(Raw data Opens)

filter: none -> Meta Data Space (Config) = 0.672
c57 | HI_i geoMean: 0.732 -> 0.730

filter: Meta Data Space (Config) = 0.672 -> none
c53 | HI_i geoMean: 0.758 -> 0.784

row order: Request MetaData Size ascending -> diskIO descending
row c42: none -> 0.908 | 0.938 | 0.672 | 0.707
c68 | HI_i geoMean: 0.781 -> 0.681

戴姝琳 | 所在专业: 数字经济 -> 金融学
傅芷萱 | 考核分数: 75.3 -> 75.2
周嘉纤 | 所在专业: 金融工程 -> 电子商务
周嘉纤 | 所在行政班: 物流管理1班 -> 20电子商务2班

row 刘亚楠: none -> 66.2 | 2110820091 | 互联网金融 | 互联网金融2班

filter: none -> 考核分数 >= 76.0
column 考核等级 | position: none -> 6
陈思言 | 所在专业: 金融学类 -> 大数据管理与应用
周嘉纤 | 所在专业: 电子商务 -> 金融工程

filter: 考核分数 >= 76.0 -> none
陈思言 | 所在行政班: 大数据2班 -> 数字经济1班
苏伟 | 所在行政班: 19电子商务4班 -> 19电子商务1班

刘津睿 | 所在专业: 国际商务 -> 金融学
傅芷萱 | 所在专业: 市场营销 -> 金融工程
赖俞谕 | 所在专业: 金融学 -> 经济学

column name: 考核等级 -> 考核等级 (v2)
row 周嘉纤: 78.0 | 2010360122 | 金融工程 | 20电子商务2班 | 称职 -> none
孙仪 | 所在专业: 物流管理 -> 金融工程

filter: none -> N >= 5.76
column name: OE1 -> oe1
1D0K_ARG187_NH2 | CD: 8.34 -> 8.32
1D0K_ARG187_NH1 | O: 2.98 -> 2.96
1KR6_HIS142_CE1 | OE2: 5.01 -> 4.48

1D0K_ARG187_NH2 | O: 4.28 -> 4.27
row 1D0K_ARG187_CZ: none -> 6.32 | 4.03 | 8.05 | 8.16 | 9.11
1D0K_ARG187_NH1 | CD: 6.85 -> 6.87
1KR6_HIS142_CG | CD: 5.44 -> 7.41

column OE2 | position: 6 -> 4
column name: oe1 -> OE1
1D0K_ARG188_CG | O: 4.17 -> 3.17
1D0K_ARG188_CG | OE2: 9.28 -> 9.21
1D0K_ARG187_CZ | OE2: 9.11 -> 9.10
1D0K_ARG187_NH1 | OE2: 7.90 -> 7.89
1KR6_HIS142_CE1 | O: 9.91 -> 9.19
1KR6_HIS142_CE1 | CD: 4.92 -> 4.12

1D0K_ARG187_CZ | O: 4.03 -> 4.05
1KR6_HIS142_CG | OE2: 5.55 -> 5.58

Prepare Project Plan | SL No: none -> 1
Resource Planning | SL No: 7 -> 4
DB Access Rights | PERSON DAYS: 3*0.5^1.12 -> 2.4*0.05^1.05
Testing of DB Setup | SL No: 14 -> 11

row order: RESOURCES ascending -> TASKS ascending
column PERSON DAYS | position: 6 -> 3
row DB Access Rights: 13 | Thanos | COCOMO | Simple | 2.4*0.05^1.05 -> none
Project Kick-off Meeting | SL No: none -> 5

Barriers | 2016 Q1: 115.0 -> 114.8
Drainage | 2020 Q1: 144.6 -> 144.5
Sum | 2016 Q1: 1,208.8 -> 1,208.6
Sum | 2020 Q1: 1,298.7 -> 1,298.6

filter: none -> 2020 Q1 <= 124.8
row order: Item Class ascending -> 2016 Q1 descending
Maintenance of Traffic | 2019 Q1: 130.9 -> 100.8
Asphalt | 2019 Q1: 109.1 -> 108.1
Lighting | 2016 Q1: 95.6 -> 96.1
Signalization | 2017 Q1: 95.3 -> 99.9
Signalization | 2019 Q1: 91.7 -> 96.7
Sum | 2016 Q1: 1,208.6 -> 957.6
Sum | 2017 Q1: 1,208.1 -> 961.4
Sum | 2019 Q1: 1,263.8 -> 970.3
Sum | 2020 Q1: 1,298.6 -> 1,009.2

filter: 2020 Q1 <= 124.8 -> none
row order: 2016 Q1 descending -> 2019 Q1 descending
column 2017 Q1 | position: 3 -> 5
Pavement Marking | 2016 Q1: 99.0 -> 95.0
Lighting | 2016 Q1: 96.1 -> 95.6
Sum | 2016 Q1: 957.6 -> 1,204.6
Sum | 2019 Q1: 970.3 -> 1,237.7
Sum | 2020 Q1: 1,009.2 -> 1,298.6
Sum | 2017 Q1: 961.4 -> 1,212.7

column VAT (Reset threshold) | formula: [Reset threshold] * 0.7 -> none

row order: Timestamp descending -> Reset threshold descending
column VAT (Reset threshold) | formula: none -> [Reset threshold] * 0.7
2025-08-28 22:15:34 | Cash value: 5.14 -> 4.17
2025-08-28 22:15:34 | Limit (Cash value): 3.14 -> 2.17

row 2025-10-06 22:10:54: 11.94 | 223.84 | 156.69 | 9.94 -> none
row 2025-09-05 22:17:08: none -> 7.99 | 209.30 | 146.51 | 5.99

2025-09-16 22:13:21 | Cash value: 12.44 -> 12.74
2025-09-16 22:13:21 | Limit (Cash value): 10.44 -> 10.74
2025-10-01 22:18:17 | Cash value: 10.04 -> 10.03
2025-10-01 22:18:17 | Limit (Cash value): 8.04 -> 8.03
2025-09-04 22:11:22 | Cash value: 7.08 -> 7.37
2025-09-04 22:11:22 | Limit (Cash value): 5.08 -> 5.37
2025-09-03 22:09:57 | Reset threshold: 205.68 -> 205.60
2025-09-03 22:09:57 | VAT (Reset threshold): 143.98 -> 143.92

(Raw data Closes)

> **Task goal**
Please reproduce exactly the lines above, beginning with the first and ending with the line that contains "刘津睿 | 所在专业: 国际商务 -> 金融学", and include nothing outside that range.

> **Answer to the problem**
filter: none -> Meta Data Space (Config) = 0.672
c57 | HI_i geoMean: 0.732 -> 0.730

filter: Meta Data Space (Config) = 0.672 -> none
c53 | HI_i geoMean: 0.758 -> 0.784

row order: Request MetaData Size ascending -> diskIO descending
row c42: none -> 0.908 | 0.938 | 0.672 | 0.707
c68 | HI_i geoMean: 0.781 -> 0.681

戴姝琳 | 所在专业: 数字经济 -> 金融学
傅芷萱 | 考核分数: 75.3 -> 75.2
周嘉纤 | 所在专业: 金融工程 -> 电子商务
周嘉纤 | 所在行政班: 物流管理1班 -> 20电子商务2班

row 刘亚楠: none -> 66.2 | 2110820091 | 互联网金融 | 互联网金融2班

filter: none -> 考核分数 >= 76.0
column 考核等级 | position: none -> 6
陈思言 | 所在专业: 金融学类 -> 大数据管理与应用
周嘉纤 | 所在专业: 电子商务 -> 金融工程

filter: 考核分数 >= 76.0 -> none
陈思言 | 所在行政班: 大数据2班 -> 数字经济1班
苏伟 | 所在行政班: 19电子商务4班 -> 19电子商务1班

刘津睿 | 所在专业: 国际商务 -> 金融学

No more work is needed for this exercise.